Cite as: https://hdl.handle.net/11858/00-001M-0000-0013-D741-9
Abstract
High magnetic fields increase the sensitivity and spectral dispersion in magnetic resonance spectroscopy (MRS). In contrast, spectral peaks are broadenedin vivo at higher field strength due to stronger susceptibility-induced effects.

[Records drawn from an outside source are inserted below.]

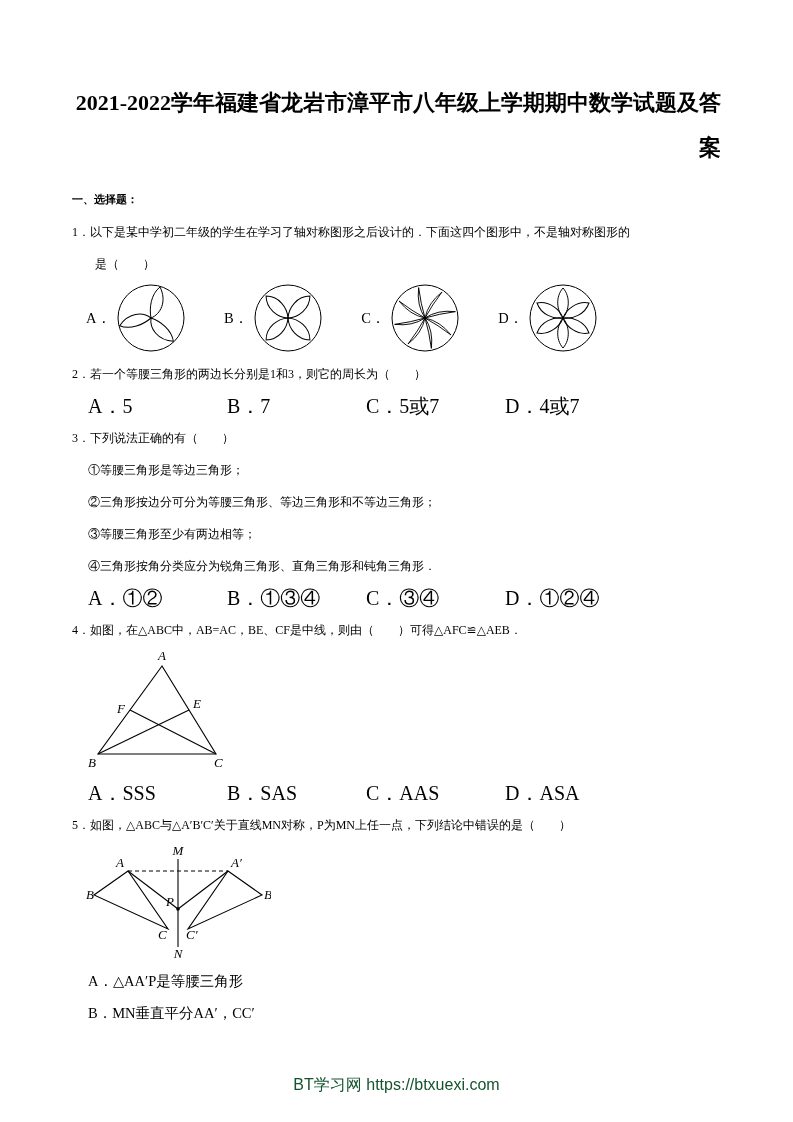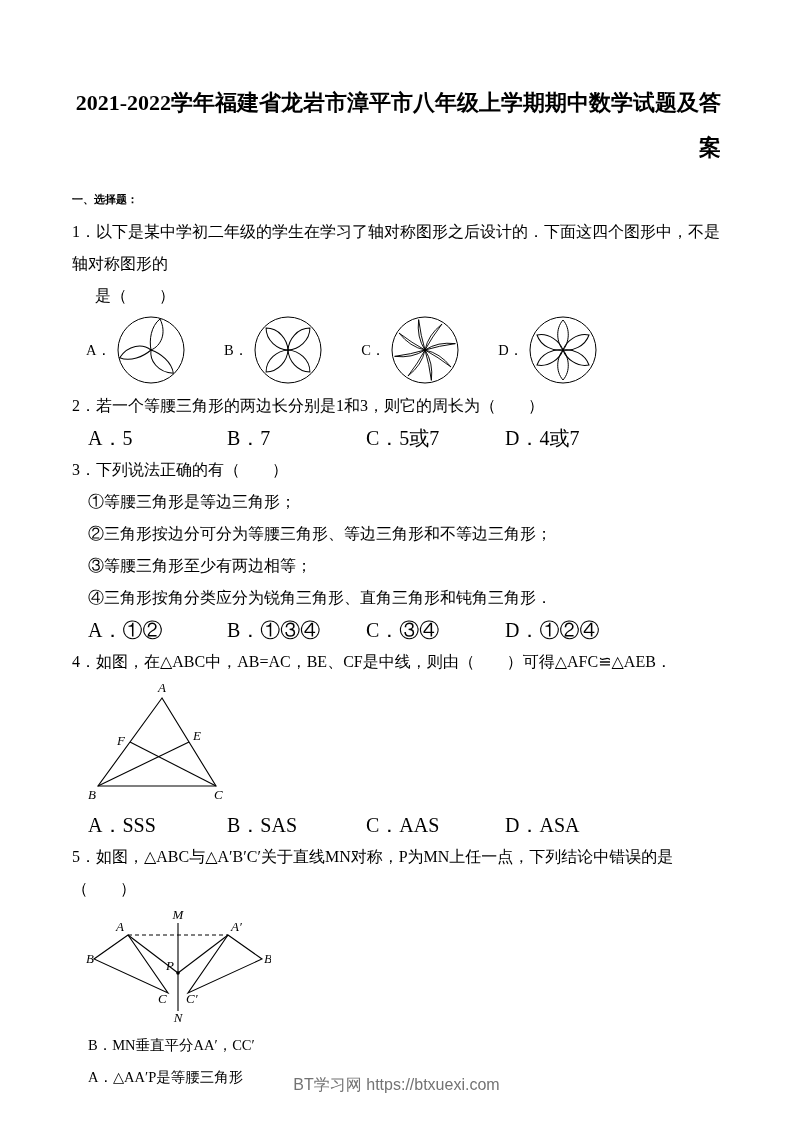--- a/index.html
+++ b/index.html
@@ -26,7 +26,7 @@
     line-height: 34px;
     margin-top: 12px;
   }
-  .q { font-size: 16px; line-height: 32px; }
+  .q { font-size: 12px; line-height: 32px; }
   .cont { padding-left: 23px; }
   .item { padding-left: 16px; font-family: Liberation Serif, serif; }
   .opts {

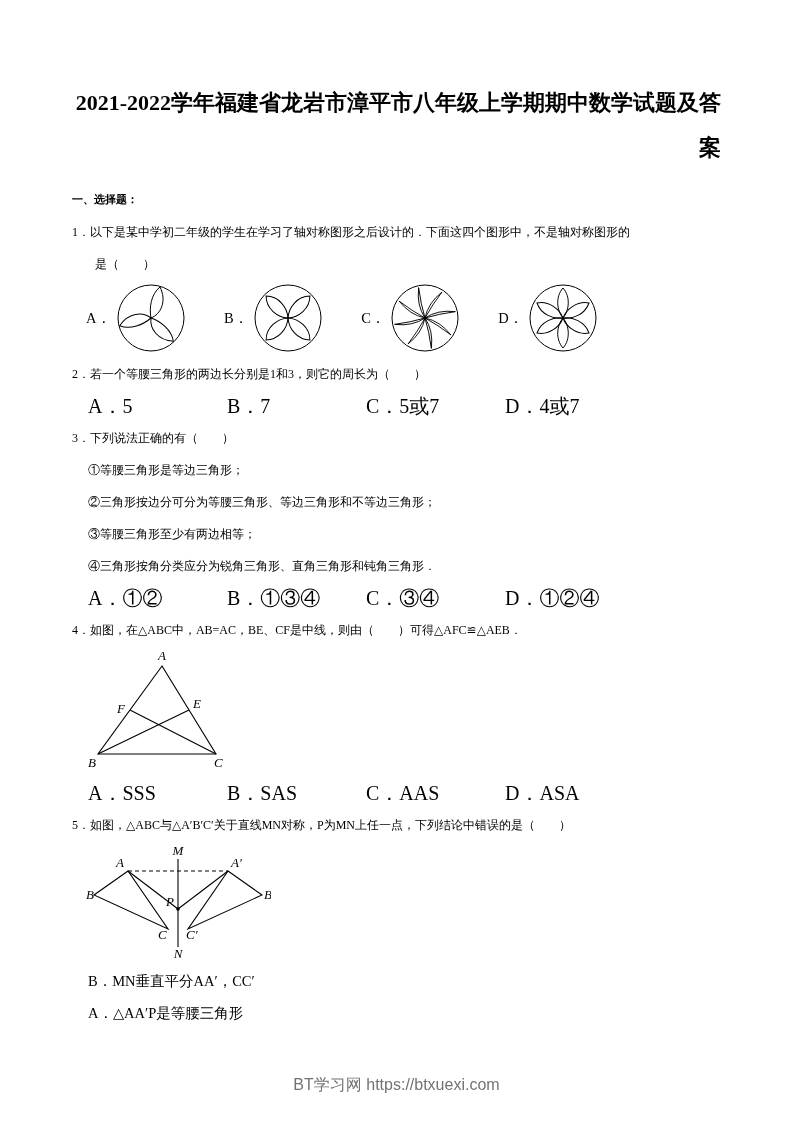--- a/index.html
+++ b/index.html
@@ -209,8 +209,8 @@
       <text class="figlabel" x="100" y="96">C′</text>
     </svg>
   </div>
+  <div class="optline">A．△AA′P是等腰三角形</div>
   <div class="optline">B．MN垂直平分AA′，CC′</div>
-  <div class="optline">A．△AA′P是等腰三角形</div>
 
   <div class="footer">BT学习网 https://btxuexi.com</div>
 

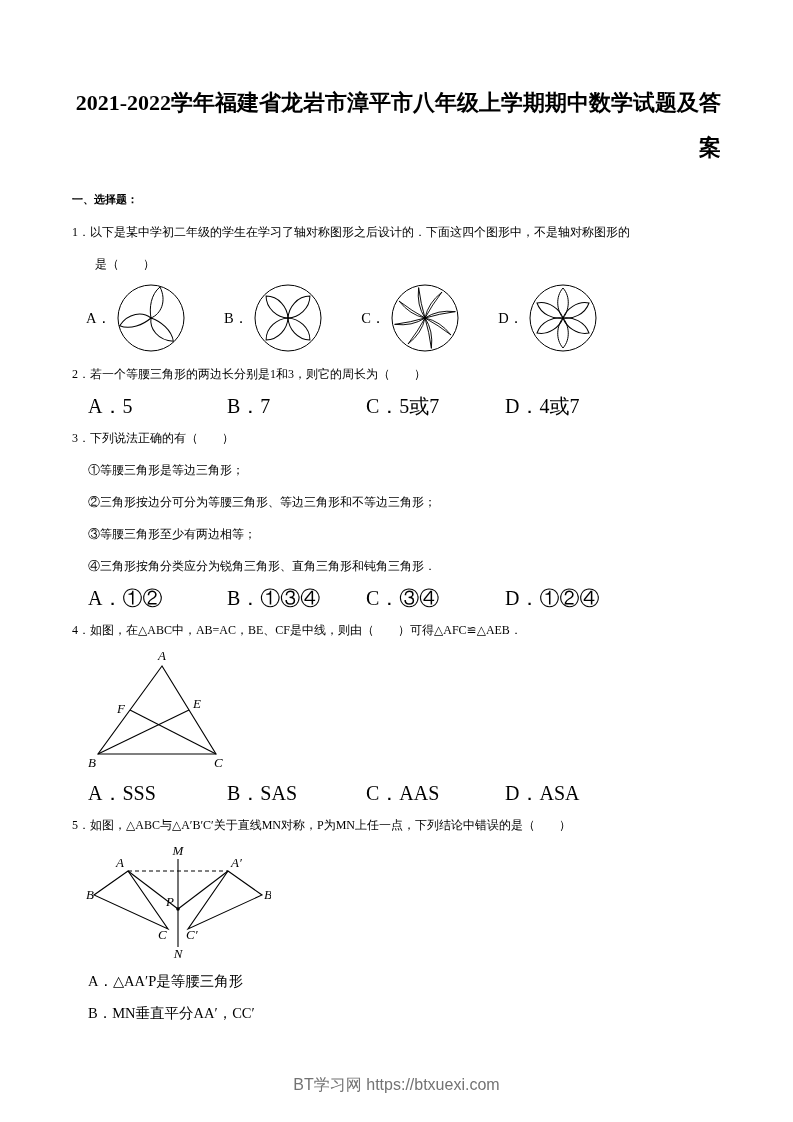--- a/index.html
+++ b/index.html
@@ -59,7 +59,7 @@
     left: 0; right: 0;
     bottom: 26px;
     text-align: center;
-    color: #737373;
+    color: #14532d;
     font-size: 16px;
     font-family: "Liberation Sans", "DejaVu Sans", sans-serif;
   }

Strategies to minimize the spectral linewidth are therefore of critical importance. In the present study, 1H 2D chemical shift imaging (CSI) at short echo times was performed in the macaque monkey brain at 7 T. Large brain coverage was obtained at high spatial resolution with voxel sizes down to 50 uL being able to quantify up to nine metabolites in vivo with good reliability. Measured
linewidths of water decreased from 14.2 to 7.6 Hz with voxel volumes of 3.14 mL to 50 uL (at increased spatial resolution). The linewidth distribution of the metabolites (7.6 +/- 1.6 Hz, ranging from 5.5 to 10 Hz) was considerably
smaller compared to that of water (10.6 +/- 2.4 Hz), and was also smaller than reported in 1H MRS at 7 T in the human brain. Our study showed that even in well-shimmed areas assumed to have minimal macroscopic susceptibility variations, spectral linewidths are tissue-specific exhibiting considerable regional variation. Therefore, an overall improvement of a gross spectral linewidth
- directly correlated with improved spectral quality - can only be achieved when voxel volumes are significantly reduced. Our linewidth optimization was sufficient to permit clear glutamate-glutamine separation, yielding distinct glutamate maps for brain areas including regions of greatly different glutamate concentration (e.g. ventricles vs. surrounding tissue).